Question

Calculate the electric field intensity at a point just near the surface of a charged plane sheet, measured from its mid-point. [ \( \sigma = 8.85 \, \mu C/m^2 \) ]

Hint:

The electric field from an infinite sheet is constant everywhere in space. For a conducting sheet, the formula would be \( E = \sigma / \epsilon_0 \), which is twice as strong.

Answer 1

For a large (ideally infinite) charged plane sheet, the electric field intensity (E) at a point near it is uniform and given by Gauss's law.
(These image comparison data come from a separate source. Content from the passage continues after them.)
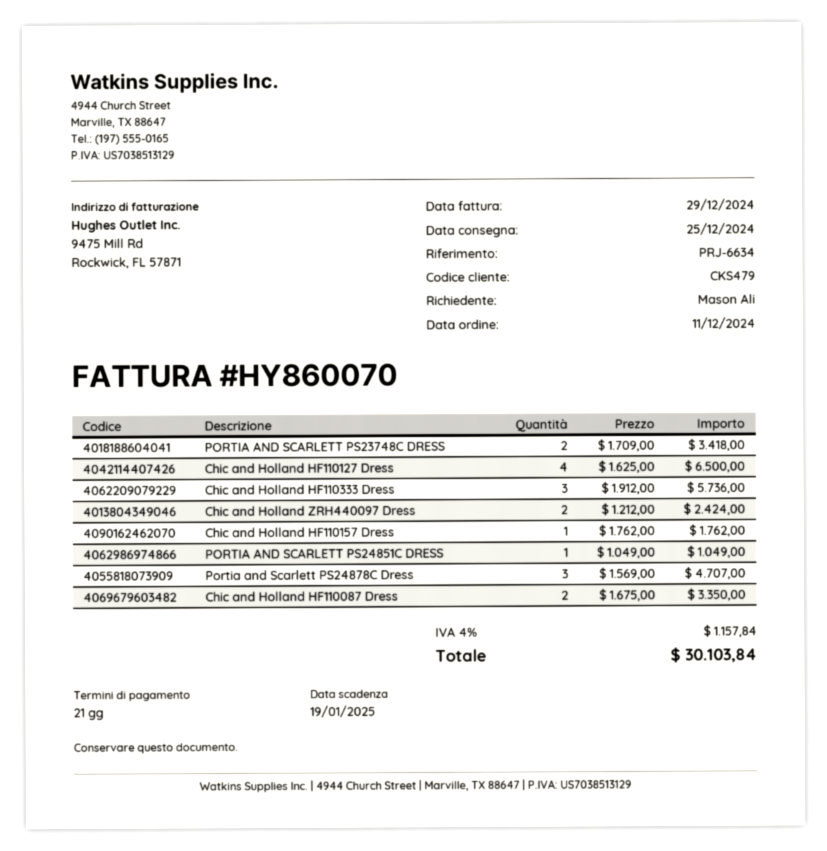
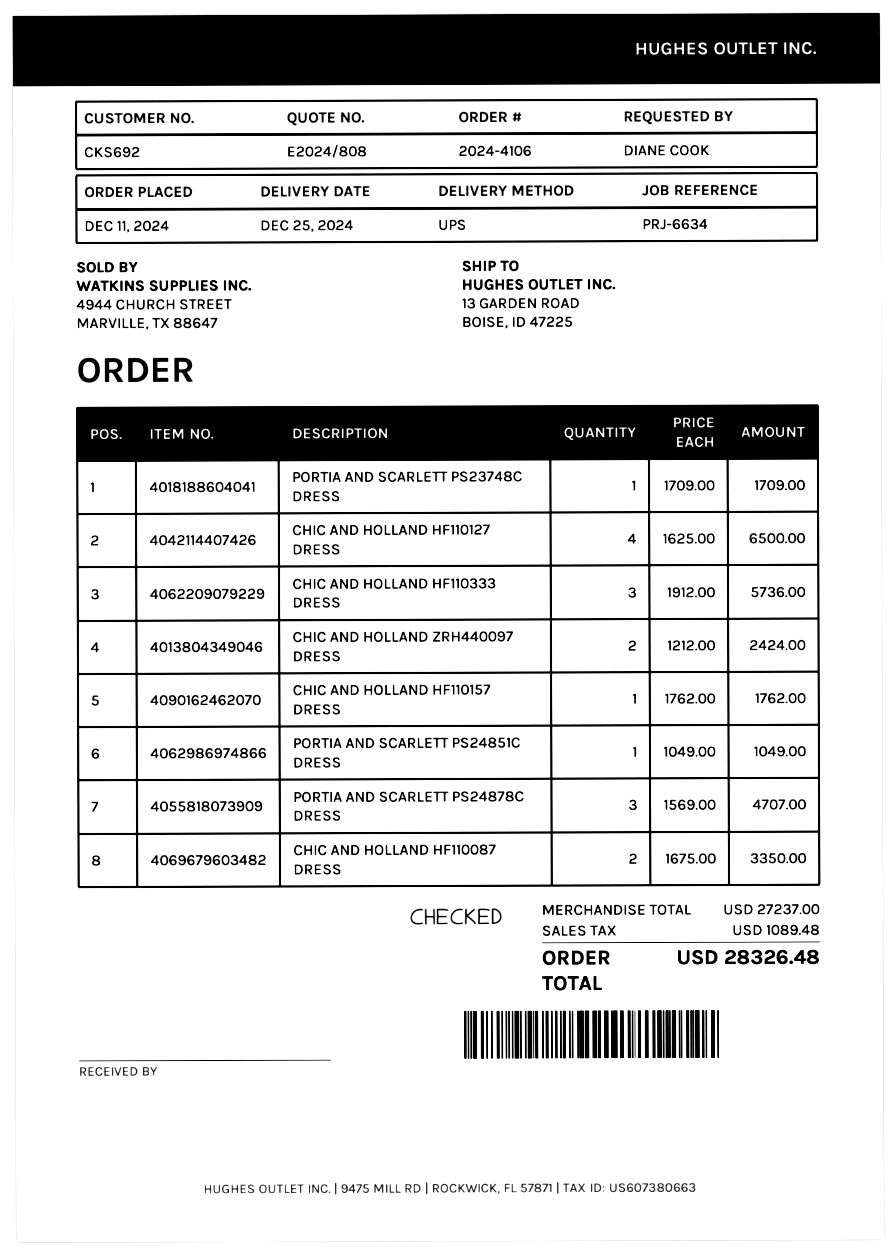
customer number: CKS479 -> CKS692
ordered by: Mason Ali -> DIANE COOK
PORTIA AND SCARLETT PS23748C DRESS: 2 x 1709.00 = 3418.00 -> 1 x 1709.00 = 1709.00
tax: 1157.84 -> 1089.48
total: 30103.84 -> 28326.48

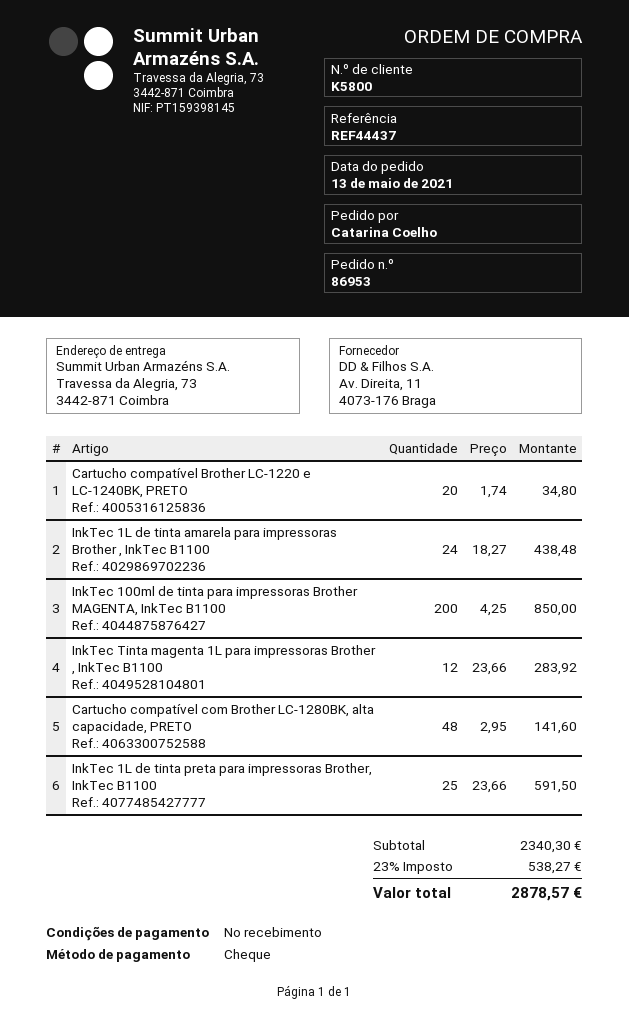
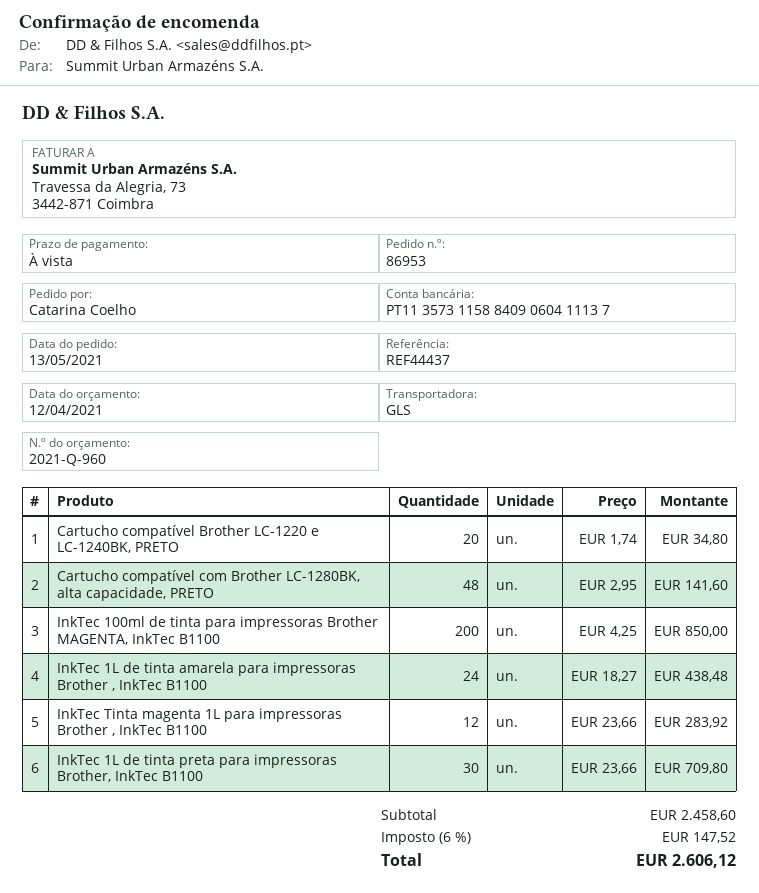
InkTec 1L de tinta preta para impressoras Brother, InkTec B1100: 25 x 23.66 = 591.50 -> 30 x 23.66 = 709.80
subtotal: 2340.30 -> 2458.60
tax: 23% = 538.27 -> 6% = 147.52
total: 2878.57 -> 2606.12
Assuming it's a non-conducting sheet: \[ E = \frac{\sigma}{2\epsilon_0} \] where \(\sigma\) is the surface charge density and \(\epsilon_0\) is the permittivity of free space (\( 8.85 \times 10^{-12} \, C^2/N \cdot m^2 \)).
Given: \(\sigma = 8.85 \, \mu C/m^2 = 8.85 \times 10^{-6} \, C/m^2 \). \[ E = \frac{8.85 \times 10^{-6} \, C/m^2}{2 \times 8.85 \times 10^{-12} \, C^2/N \cdot m^2} \] \[ E = \frac{10^{-6}}{2 \times 10^{-12}} = 0.5 \times 10^6 \, N/C \] The electric field intensity is \( 5 \times 10^5 \, N/C \). The distance from the mid-point does not affect the result for a large plane sheet.